Mar 23, 2016  ·  3 min read

By Ben Stephens.

The opening weekend of the 20th Biennale of Sydney kicked off March 18 and unleashed all the arty wonders we’d been waiting for. The thing with talking up the good bits of an upcoming art festival is that until the works are actually live, you’re kind of guessing what will be good.

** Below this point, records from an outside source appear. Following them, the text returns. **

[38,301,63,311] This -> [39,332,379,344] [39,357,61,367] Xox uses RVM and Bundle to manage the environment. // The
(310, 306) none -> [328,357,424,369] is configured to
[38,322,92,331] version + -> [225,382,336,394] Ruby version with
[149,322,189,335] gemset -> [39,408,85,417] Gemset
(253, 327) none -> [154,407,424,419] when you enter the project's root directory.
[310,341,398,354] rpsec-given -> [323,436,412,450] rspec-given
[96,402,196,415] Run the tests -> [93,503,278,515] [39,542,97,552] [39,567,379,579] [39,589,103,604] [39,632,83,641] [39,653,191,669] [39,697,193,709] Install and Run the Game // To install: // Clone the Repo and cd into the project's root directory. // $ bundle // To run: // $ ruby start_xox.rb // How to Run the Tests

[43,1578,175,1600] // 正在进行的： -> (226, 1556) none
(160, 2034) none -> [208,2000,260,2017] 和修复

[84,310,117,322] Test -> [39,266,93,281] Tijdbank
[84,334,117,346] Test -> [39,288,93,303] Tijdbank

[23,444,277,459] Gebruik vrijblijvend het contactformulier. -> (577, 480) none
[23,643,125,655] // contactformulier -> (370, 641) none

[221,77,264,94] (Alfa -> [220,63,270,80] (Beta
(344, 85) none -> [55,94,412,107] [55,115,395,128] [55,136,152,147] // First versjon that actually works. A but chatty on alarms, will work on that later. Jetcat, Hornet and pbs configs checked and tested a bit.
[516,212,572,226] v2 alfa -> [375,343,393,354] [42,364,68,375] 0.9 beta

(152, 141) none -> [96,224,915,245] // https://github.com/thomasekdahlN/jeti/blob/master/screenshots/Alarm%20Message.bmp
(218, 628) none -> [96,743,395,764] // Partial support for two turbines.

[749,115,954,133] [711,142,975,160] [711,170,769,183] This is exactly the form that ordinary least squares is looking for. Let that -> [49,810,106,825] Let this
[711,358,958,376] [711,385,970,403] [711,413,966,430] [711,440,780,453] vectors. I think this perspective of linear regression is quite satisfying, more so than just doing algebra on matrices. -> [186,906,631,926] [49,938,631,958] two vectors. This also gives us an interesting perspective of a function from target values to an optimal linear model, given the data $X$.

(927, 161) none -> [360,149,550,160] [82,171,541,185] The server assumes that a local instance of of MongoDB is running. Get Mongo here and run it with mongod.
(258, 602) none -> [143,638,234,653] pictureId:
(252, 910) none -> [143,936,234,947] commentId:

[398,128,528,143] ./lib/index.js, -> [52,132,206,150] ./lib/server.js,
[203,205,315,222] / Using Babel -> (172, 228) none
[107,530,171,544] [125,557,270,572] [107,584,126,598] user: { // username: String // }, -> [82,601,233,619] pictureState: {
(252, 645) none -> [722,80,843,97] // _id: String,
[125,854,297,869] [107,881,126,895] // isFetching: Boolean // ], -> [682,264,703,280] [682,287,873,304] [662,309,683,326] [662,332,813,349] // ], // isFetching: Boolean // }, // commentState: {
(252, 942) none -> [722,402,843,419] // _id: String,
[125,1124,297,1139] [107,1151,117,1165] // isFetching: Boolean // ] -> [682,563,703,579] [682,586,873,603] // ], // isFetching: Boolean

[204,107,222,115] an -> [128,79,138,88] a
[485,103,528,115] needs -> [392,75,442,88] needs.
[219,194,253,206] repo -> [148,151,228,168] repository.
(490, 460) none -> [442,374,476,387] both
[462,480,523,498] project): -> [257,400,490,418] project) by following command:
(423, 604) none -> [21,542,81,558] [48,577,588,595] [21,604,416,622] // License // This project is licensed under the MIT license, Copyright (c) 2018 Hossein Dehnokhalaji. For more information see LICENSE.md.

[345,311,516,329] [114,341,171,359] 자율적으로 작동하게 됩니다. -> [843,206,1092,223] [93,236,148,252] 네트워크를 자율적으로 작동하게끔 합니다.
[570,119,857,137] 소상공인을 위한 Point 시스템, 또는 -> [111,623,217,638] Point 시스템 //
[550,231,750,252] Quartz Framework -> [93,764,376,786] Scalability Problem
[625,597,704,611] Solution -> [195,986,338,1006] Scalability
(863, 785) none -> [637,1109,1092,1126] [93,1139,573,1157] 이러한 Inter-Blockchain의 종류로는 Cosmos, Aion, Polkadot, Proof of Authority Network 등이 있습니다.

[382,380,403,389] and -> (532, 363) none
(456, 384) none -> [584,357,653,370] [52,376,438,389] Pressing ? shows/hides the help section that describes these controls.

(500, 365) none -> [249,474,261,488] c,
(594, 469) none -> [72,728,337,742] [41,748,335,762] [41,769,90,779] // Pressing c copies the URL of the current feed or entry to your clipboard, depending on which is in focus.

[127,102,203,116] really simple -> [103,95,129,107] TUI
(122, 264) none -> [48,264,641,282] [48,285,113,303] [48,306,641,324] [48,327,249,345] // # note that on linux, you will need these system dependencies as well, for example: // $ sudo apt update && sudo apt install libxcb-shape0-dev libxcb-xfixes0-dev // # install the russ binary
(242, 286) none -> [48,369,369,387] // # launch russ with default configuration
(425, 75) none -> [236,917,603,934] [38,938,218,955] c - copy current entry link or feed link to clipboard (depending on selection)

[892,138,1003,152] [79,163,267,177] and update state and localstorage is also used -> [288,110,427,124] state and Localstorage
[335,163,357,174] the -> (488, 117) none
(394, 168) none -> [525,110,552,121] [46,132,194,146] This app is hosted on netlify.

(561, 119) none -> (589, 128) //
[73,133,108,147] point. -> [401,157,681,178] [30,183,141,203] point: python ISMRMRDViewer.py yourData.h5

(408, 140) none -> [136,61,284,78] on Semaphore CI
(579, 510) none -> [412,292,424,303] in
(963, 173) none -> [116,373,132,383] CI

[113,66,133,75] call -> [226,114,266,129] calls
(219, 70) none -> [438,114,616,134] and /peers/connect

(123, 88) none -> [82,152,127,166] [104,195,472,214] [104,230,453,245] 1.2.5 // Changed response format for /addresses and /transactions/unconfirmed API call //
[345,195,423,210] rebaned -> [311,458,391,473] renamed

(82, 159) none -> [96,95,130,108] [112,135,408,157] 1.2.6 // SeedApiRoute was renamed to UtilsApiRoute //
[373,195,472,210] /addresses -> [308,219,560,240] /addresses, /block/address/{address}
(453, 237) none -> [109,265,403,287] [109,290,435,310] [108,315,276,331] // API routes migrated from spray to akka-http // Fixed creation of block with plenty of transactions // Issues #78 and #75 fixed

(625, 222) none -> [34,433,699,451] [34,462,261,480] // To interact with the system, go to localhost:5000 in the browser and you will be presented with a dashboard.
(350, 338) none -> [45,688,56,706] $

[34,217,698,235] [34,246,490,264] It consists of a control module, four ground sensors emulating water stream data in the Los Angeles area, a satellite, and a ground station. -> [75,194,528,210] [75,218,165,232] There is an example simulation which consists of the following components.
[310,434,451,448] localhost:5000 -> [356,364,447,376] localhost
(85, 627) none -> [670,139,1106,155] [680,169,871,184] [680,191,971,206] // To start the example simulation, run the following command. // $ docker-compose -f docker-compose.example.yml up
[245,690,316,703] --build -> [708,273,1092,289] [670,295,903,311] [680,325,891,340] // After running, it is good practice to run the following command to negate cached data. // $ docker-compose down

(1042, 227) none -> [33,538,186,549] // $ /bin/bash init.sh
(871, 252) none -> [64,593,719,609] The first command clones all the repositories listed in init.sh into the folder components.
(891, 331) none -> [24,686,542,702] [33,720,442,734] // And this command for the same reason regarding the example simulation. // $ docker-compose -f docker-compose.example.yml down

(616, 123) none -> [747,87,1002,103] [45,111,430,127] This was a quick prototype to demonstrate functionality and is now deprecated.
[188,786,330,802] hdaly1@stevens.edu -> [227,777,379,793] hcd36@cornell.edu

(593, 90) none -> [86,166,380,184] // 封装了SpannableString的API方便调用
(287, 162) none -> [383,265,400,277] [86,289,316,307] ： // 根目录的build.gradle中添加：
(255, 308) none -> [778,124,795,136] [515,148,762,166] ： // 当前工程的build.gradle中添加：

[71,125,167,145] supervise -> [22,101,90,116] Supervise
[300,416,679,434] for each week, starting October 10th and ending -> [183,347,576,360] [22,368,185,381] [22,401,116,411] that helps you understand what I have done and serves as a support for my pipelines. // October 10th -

Although after the opening of something, the Biennale for instance, we can look back at what we know was epic and you can add them to your list of must-sees. So that’s what we’re doing…

Bo Christian Larsson

Camperdown Cemetery was originally opened in 1848 and after almost a 100 year innings of being the main cemetery from Sydney, the graveyard was closed with a score of over 18,000 burials. Today, 2000 tombstones remain and over the course of the Biennale Bo Larsson will present the ever changing Fade Away, Fade Away, Fade Away by dressing each tombstone in a custom made white cover, removing all names and hierarchy from the cemetery. It’s eerie, but totally worth checking it out.

Korakrit Arunanondchai

This was always going to be a stand out. Arunanondchai is showing off his creative flair with boy child. This piece is the epilogue from his 2015 project Painting with history in a room filled with people with funny names 3. Using his mad audio/visual skills, Arunanondchai creates a pop cultured piece using the themes of self identity, cultural impacts and personal history. boy child is being shown on Cockatoo island in a unique space that uses acid wash denim and a large runway vibe. Mad contemporary vibes.

Richard Bell

A moving piece, Embassy, has recreated the worlds longest protest of the Aboriginal tent embassy on the forecourt of the Museum of Contemporary Arts. Bringing to conversation the issues of indigenous Australians like housing, health and land rights. The piece will be showing all the way through the Biennale.

Lee Mingwei

Mr Mingwei has recreated with sand, Picasso’s 1937 piece Guernica, which was a heavily political and emotionally loaded response to a massacre during the Spanish civil war. The sand piece, Guernica in sand, will be on show for one day only at Carriageworks, April 23, we have it on good authority this should not be missed. Once recreated, the audience will be invited to walk over the sand one at a time, while Lee and his collaborators alter the sand construction. Ultimately showing that the act of obliteration can lead to new creations.

Head to the 20th Biennale website to check out all the goodness that is on show. The biennale runs from now until June 5.